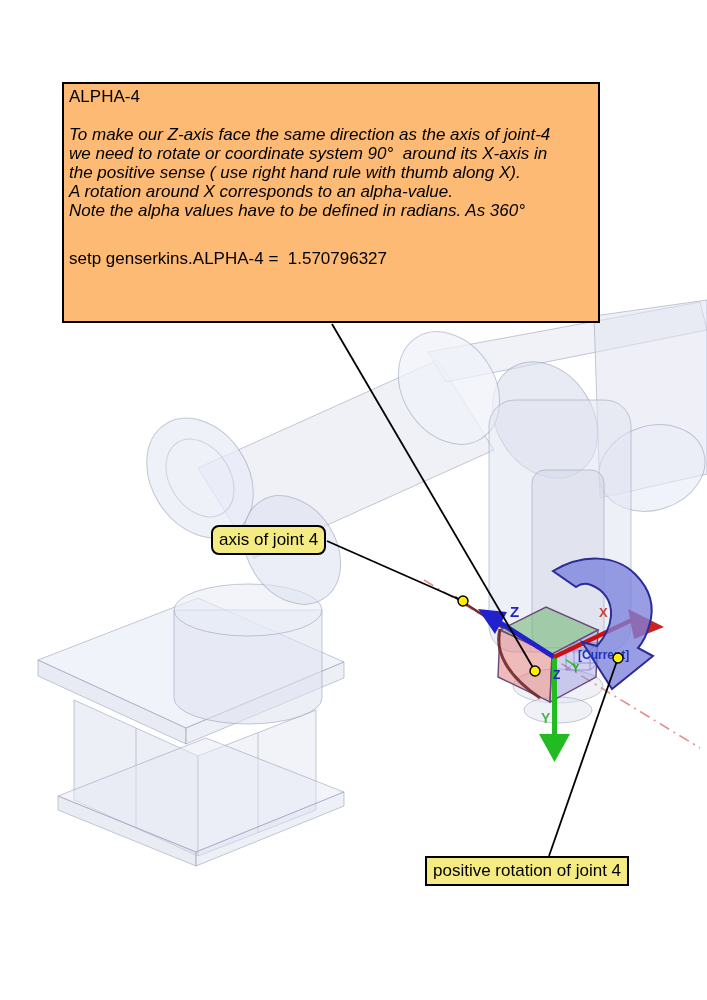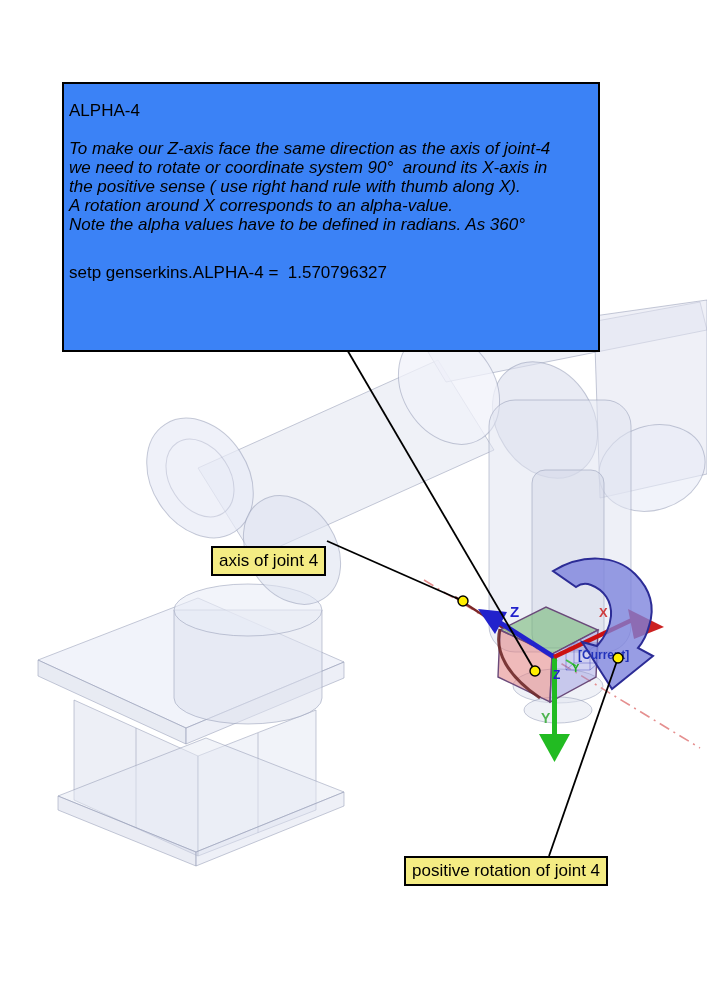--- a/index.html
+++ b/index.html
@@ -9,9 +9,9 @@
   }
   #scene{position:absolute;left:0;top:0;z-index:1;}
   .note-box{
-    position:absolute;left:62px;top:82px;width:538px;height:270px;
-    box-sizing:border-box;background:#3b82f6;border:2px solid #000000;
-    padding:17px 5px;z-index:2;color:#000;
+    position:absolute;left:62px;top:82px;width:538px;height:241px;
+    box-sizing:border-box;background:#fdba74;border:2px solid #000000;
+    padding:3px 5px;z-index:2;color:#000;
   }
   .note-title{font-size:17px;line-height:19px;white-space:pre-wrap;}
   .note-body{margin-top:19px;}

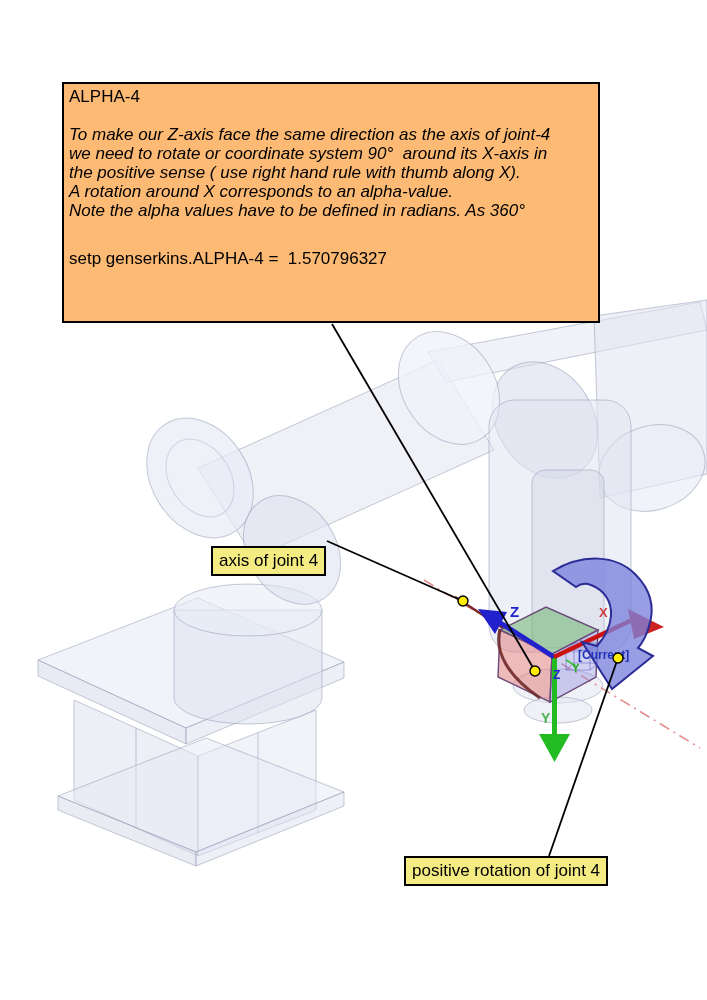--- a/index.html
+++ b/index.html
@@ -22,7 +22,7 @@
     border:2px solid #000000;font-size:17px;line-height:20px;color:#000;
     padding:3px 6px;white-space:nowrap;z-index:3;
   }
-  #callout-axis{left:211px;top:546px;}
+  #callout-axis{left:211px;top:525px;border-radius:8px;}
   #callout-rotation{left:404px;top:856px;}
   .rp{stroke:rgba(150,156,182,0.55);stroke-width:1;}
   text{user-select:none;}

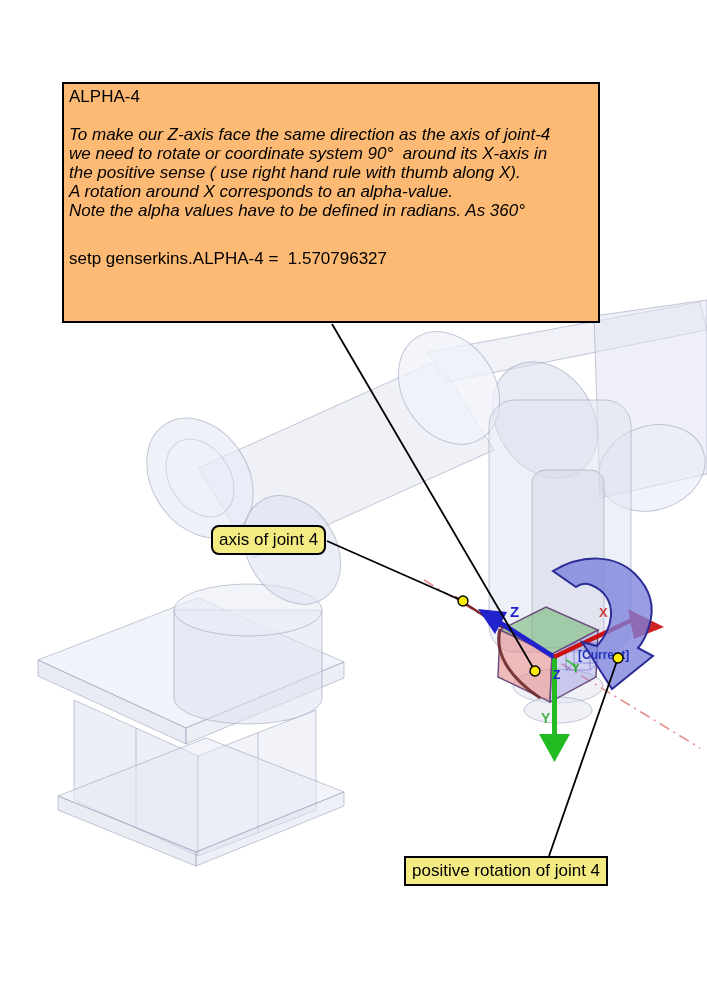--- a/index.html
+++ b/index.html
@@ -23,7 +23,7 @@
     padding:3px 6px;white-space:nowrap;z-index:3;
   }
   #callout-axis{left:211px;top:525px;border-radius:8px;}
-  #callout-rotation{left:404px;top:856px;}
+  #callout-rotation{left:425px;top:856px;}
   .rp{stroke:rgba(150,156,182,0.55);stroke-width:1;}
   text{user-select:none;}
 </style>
□ □ □
## WORK INSTRUCTIONS
Show the lines of the records that contain the word "position".

## EXPECTED ANSWER
   #scene{position:absolute;left:0;top:0;z-index:1;}
-    position:absolute;left:62px;top:82px;width:538px;height:270px;
+    position:absolute;left:62px;top:82px;width:538px;height:241px;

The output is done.